Ciao a Tutti,
avrei bisogno di chiarificazioni in merito all' argomento seguente:
la mia ragazza Ucraina ( attualmente clandestinamente in Italia in attesa di regolarizzazione come badante ( presentata domanda decreto flussi 2011)) è sposata con un ucraino attualmente residente in Ucraina.Hanno un figlio che è affidato alla cognata ( il padre è nullatenente e non lavora).
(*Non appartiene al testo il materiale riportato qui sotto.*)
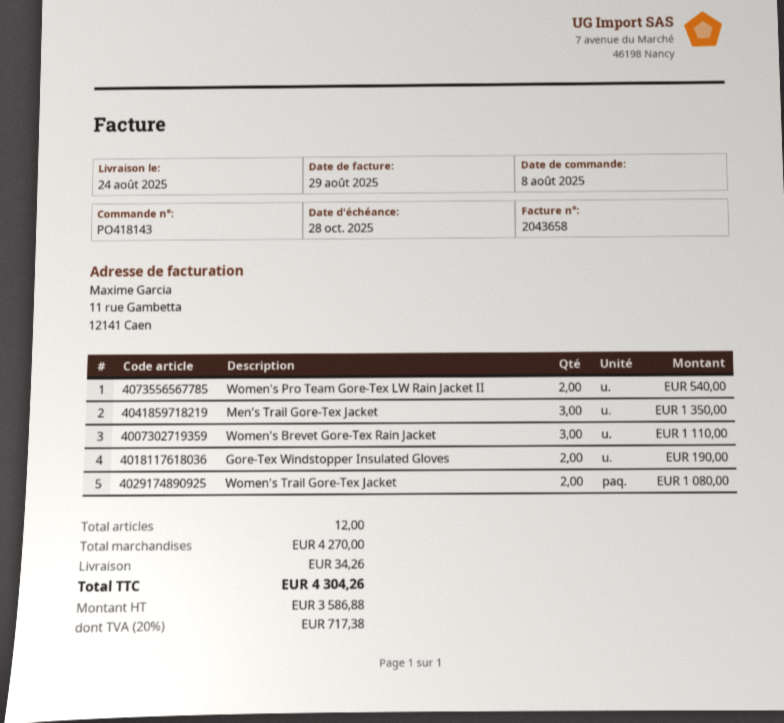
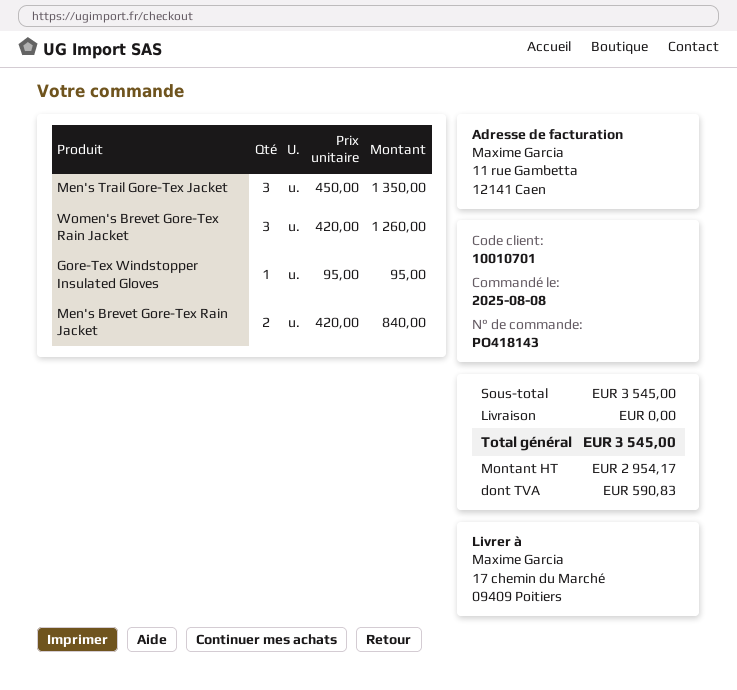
Women's Pro Team Gore-Tex LW Rain Jacket II: 2 for 540.00 -> none
Women's Brevet Gore-Tex Rain Jacket: 3 for 1110.00 -> 3 for 1260.00
Gore-Tex Windstopper Insulated Gloves: 2 for 190.00 -> 1 for 95.00
Women's Trail Gore-Tex Jacket: 2 for 1080.00 -> none
Men's Brevet Gore-Tex Rain Jacket: none -> 2 for 840.00
subtotal: 4270.00 -> 3545.00
shipping: 34.26 -> 0.00
net: 3586.88 -> 2954.17
tax: 717.38 -> 590.83
total: 4304.26 -> 3545.00

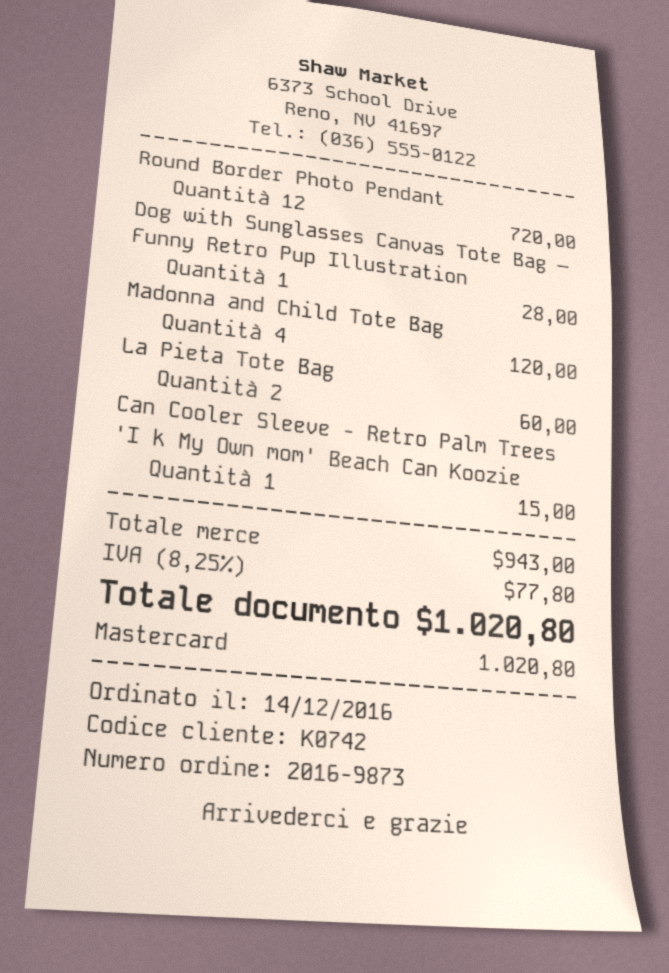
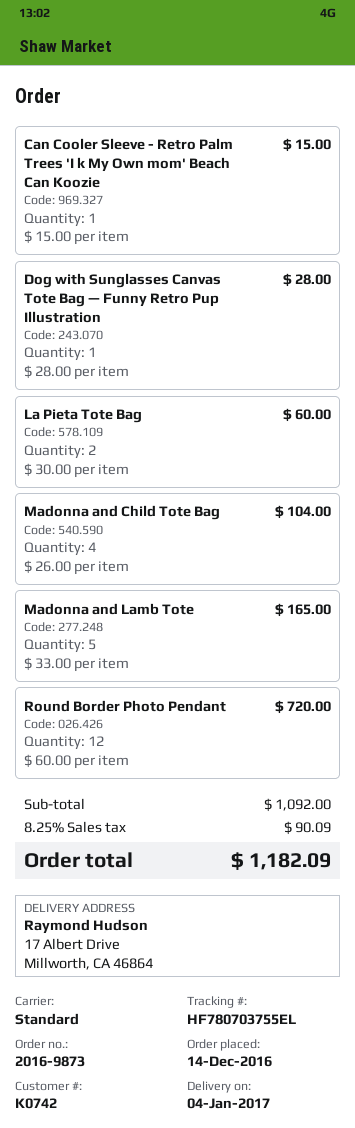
Madonna and Child Tote Bag: 4 for 120.00 -> 4 for 104.00
Madonna and Lamb Tote: none -> 5 for 165.00
subtotal: 943.00 -> 1092.00
tax: 8.25% = 77.80 -> 8.25% = 90.09
total: 1020.80 -> 1182.09

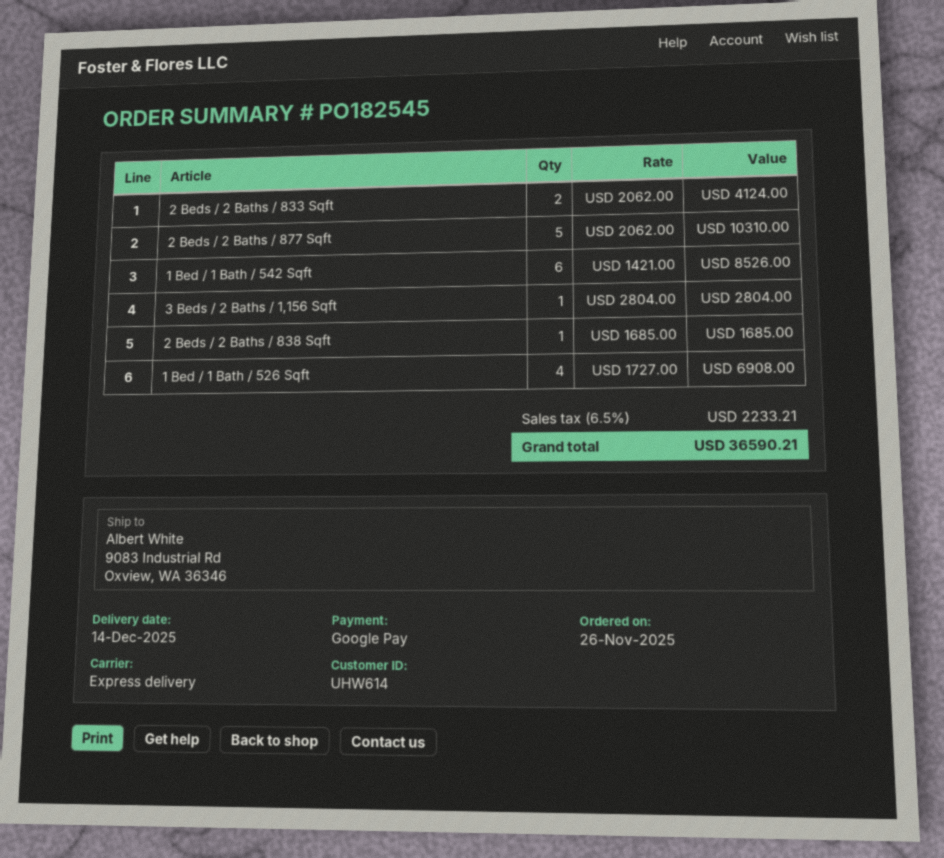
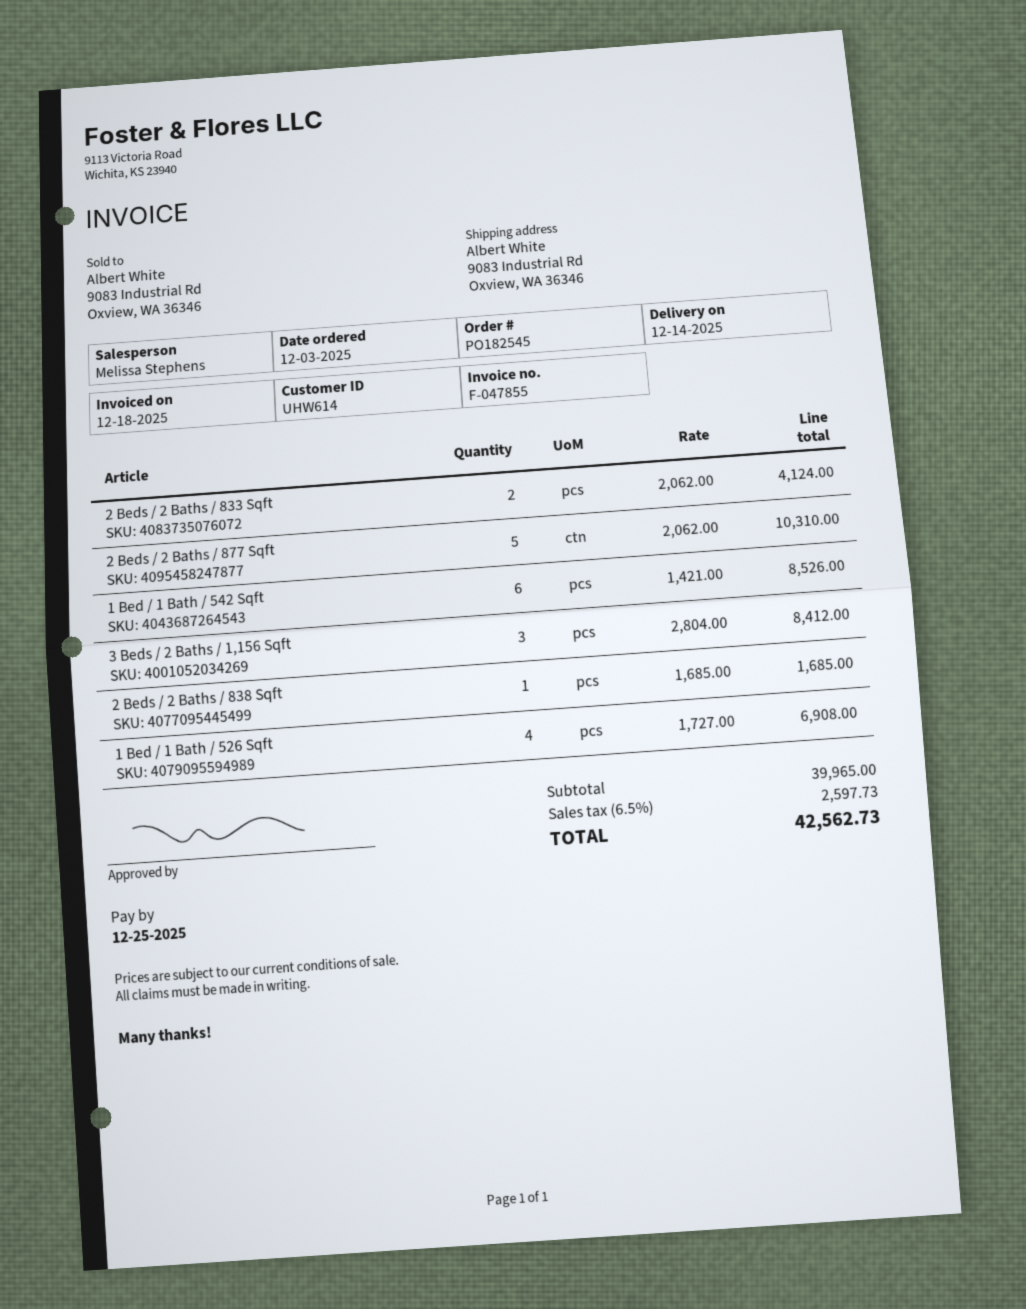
order date: 2025-11-26 -> 2025-12-03
3 Beds / 2 Baths / 1,156 Sqft: 1 x 2804.00 = 2804.00 -> 3 x 2804.00 = 8412.00
tax: 6.5% = 2233.21 -> 6.5% = 2597.73
total: 36590.21 -> 42562.73

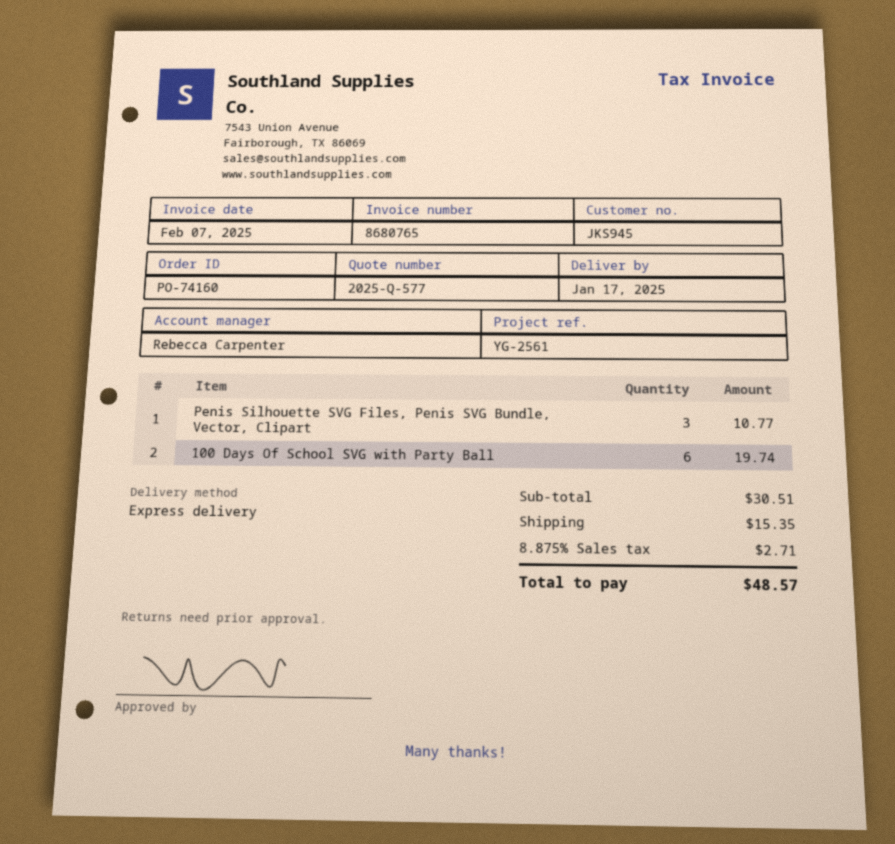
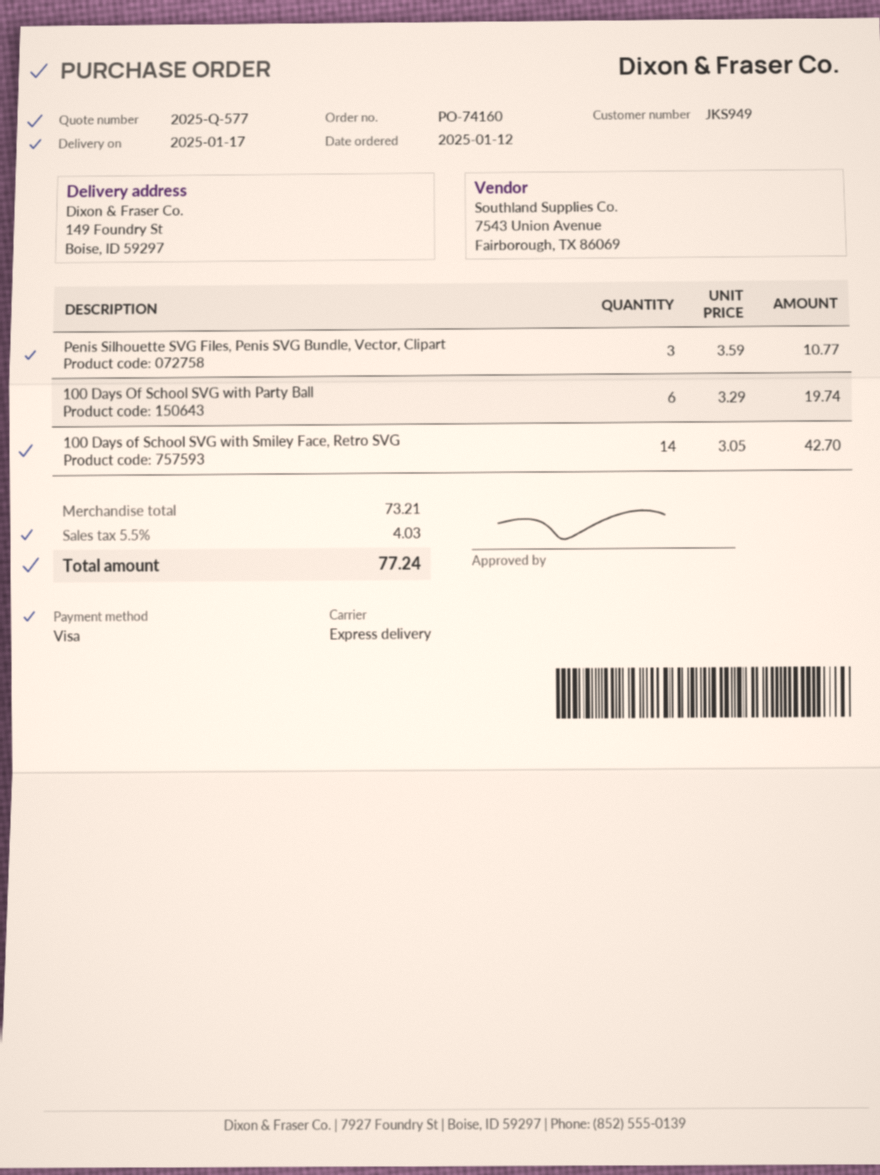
customer number: JKS945 -> JKS949
100 Days of School SVG with Smiley Face, Retro SVG: none -> 14 for 42.70
subtotal: 30.51 -> 73.21
shipping: 15.35 -> none
tax: 8.875% = 2.71 -> 5.5% = 4.03
total: 48.57 -> 77.24

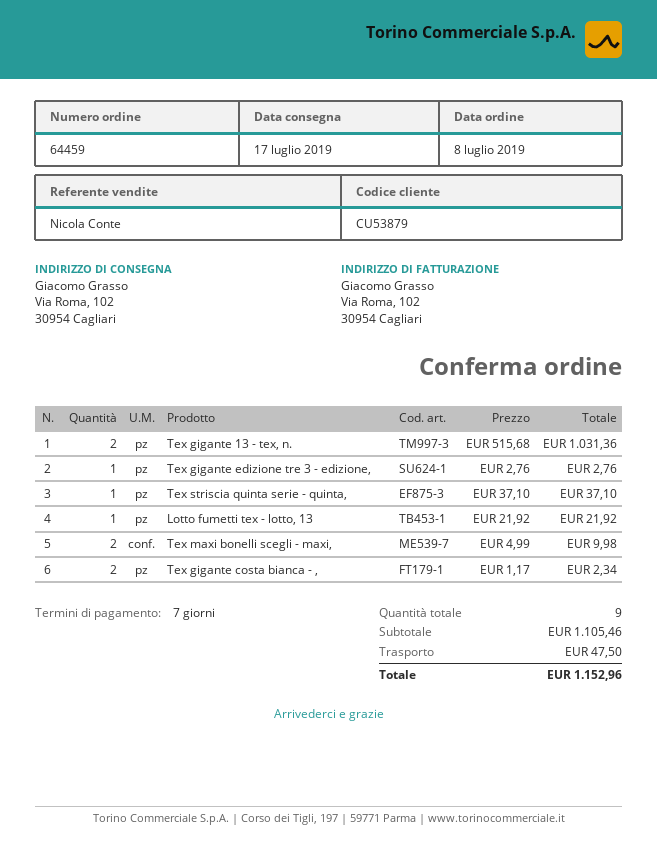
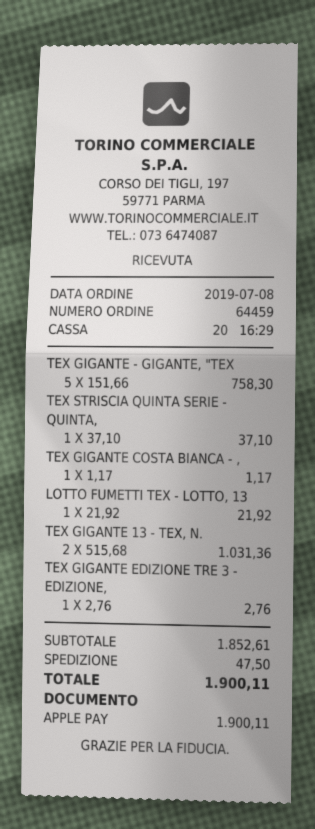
Tex maxi bonelli scegli - maxi,: 2 x 4.99 = 9.98 -> none
Tex gigante costa bianca - ,: 2 x 1.17 = 2.34 -> 1 x 1.17 = 1.17
TEX GIGANTE - GIGANTE, "TEX: none -> 5 x 151.66 = 758.30
subtotal: 1105.46 -> 1852.61
total: 1152.96 -> 1900.11

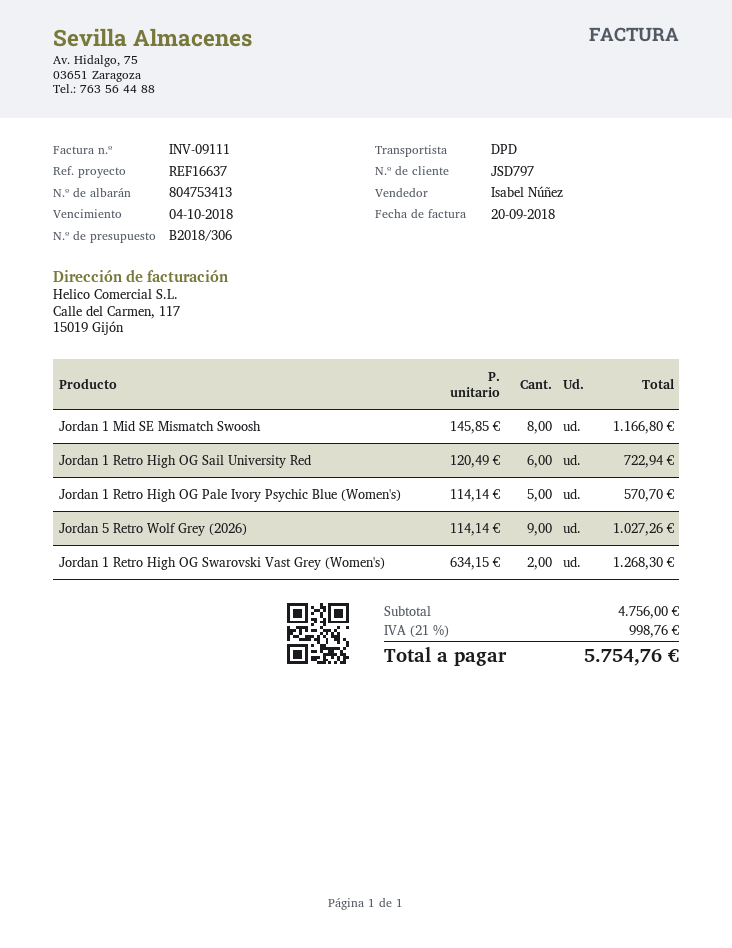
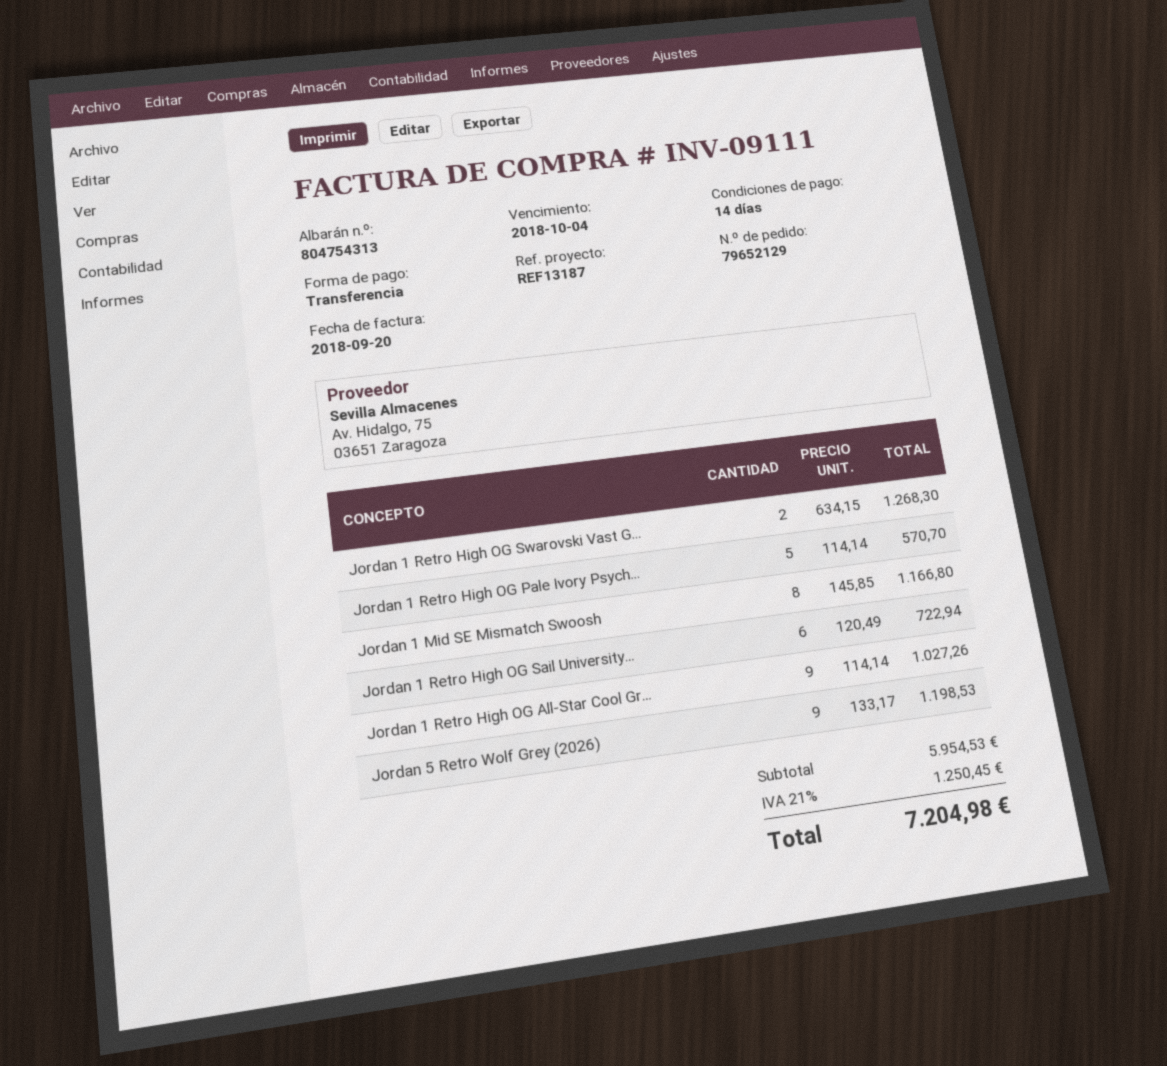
delivery note number: 804753413 -> 804754313
reference: REF16637 -> REF13187
Jordan 5 Retro Wolf Grey (2026): 9 x 114.14 = 1027.26 -> 9 x 133.17 = 1198.53
Jordan 1 Retro High OG All-Star Cool Gr...: none -> 9 x 114.14 = 1027.26
subtotal: 4756.00 -> 5954.53
tax: 21% = 998.76 -> 21% = 1250.45
total: 5754.76 -> 7204.98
Ora il marito stà per chiedere il divorzio ( almeno così ha comunicato) e ha chiesto a lei di inviare una fax al giudice in cui dichiari di essere in Italia e che questo , sempre secondo lui, dovrebbe essere sufficiente per procedere al divorzio senza la sua presenza in patria.
Io ho dei dubbi possa essere così.
Per il divorzio la mia ragazza deve andare in Ucraina? Dipende dalle leggi ucraine.
Mi confermate che dopo divorzio sono necessari 300 giorni per un nuovo matrimonio? Si, ma non saraà possibile il matrimonio in Italia con una straniera irregolare.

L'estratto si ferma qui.